▶ **Work task**
Below are the records; copy exactly the stretch from the line containing "subtotal: 7744.50 -> 5340.50" through the line containing "total: 8131.73 -> 5607.53", both ends included, and nothing else.

▶ **Material for this exercise**
··········
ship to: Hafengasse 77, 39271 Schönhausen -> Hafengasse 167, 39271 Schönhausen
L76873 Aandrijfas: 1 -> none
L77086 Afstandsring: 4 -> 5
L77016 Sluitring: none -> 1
··········
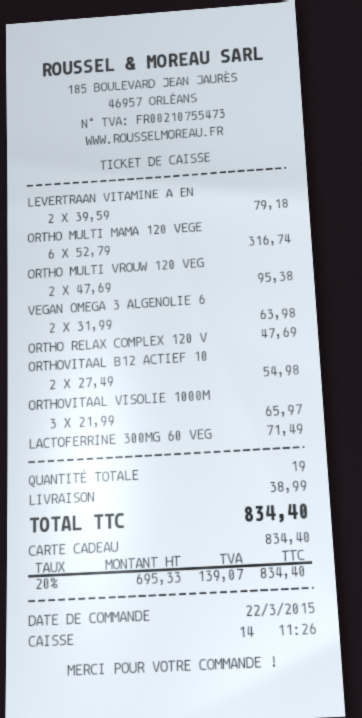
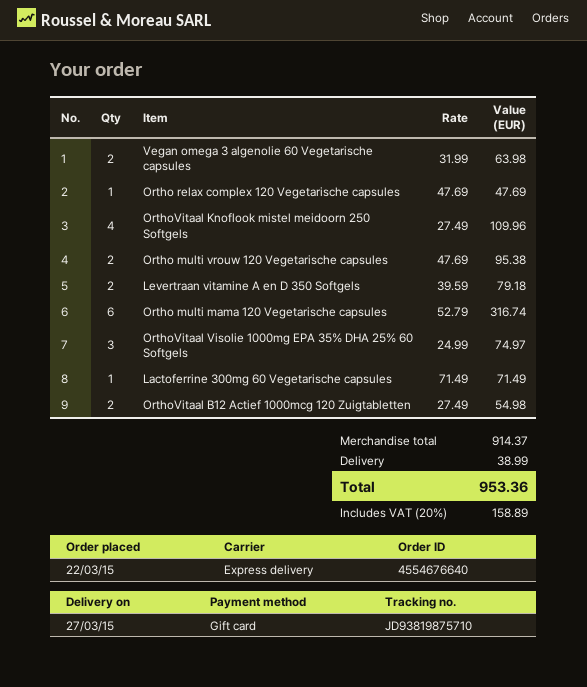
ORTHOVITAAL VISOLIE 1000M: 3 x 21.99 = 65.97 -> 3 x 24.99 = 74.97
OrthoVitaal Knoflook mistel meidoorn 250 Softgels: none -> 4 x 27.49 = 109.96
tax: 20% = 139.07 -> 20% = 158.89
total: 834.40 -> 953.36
··········
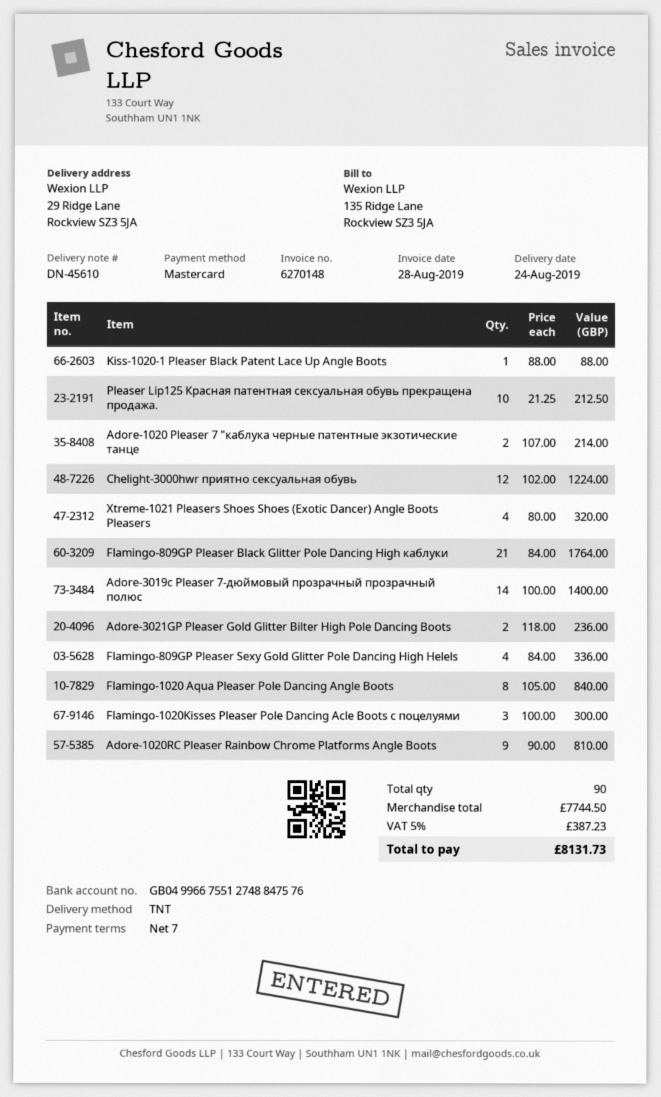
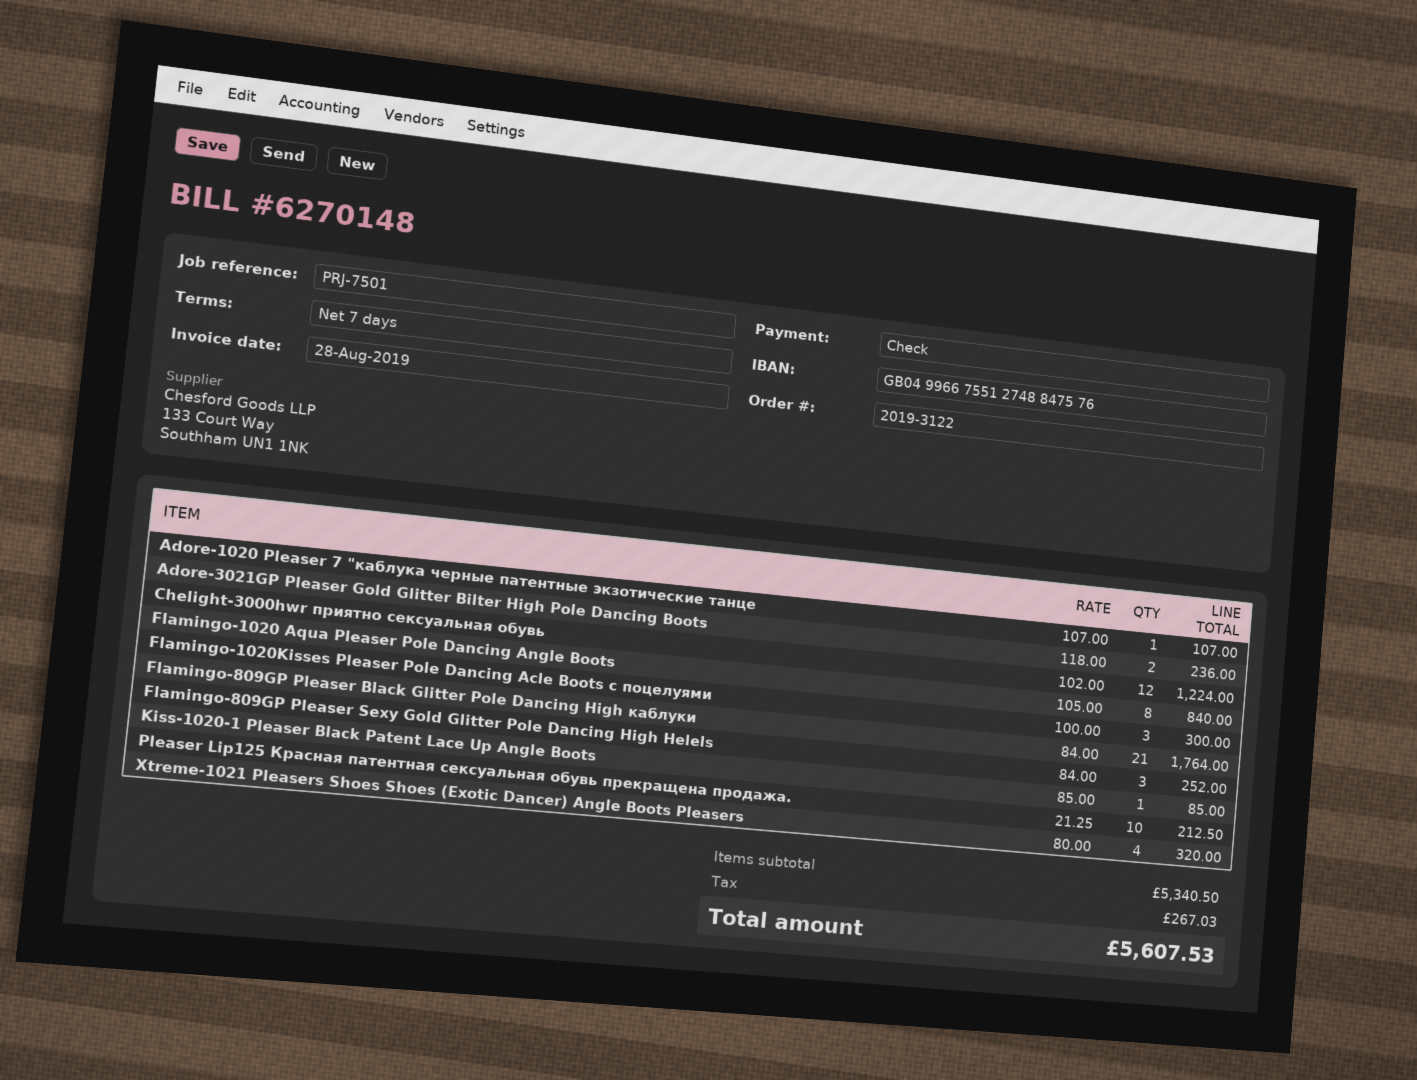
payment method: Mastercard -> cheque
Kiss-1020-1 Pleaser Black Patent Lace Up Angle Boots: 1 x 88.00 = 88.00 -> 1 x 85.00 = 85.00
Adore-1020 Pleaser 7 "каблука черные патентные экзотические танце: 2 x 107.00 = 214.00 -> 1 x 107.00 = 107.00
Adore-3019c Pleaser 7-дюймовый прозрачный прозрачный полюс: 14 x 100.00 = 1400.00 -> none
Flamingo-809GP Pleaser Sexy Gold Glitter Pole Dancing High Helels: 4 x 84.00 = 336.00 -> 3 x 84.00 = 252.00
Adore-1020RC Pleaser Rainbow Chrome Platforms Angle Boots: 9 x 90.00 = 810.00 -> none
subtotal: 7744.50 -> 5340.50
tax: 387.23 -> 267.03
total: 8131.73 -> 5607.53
··········
▶ **Your solution**
subtotal: 7744.50 -> 5340.50
tax: 387.23 -> 267.03
total: 8131.73 -> 5607.53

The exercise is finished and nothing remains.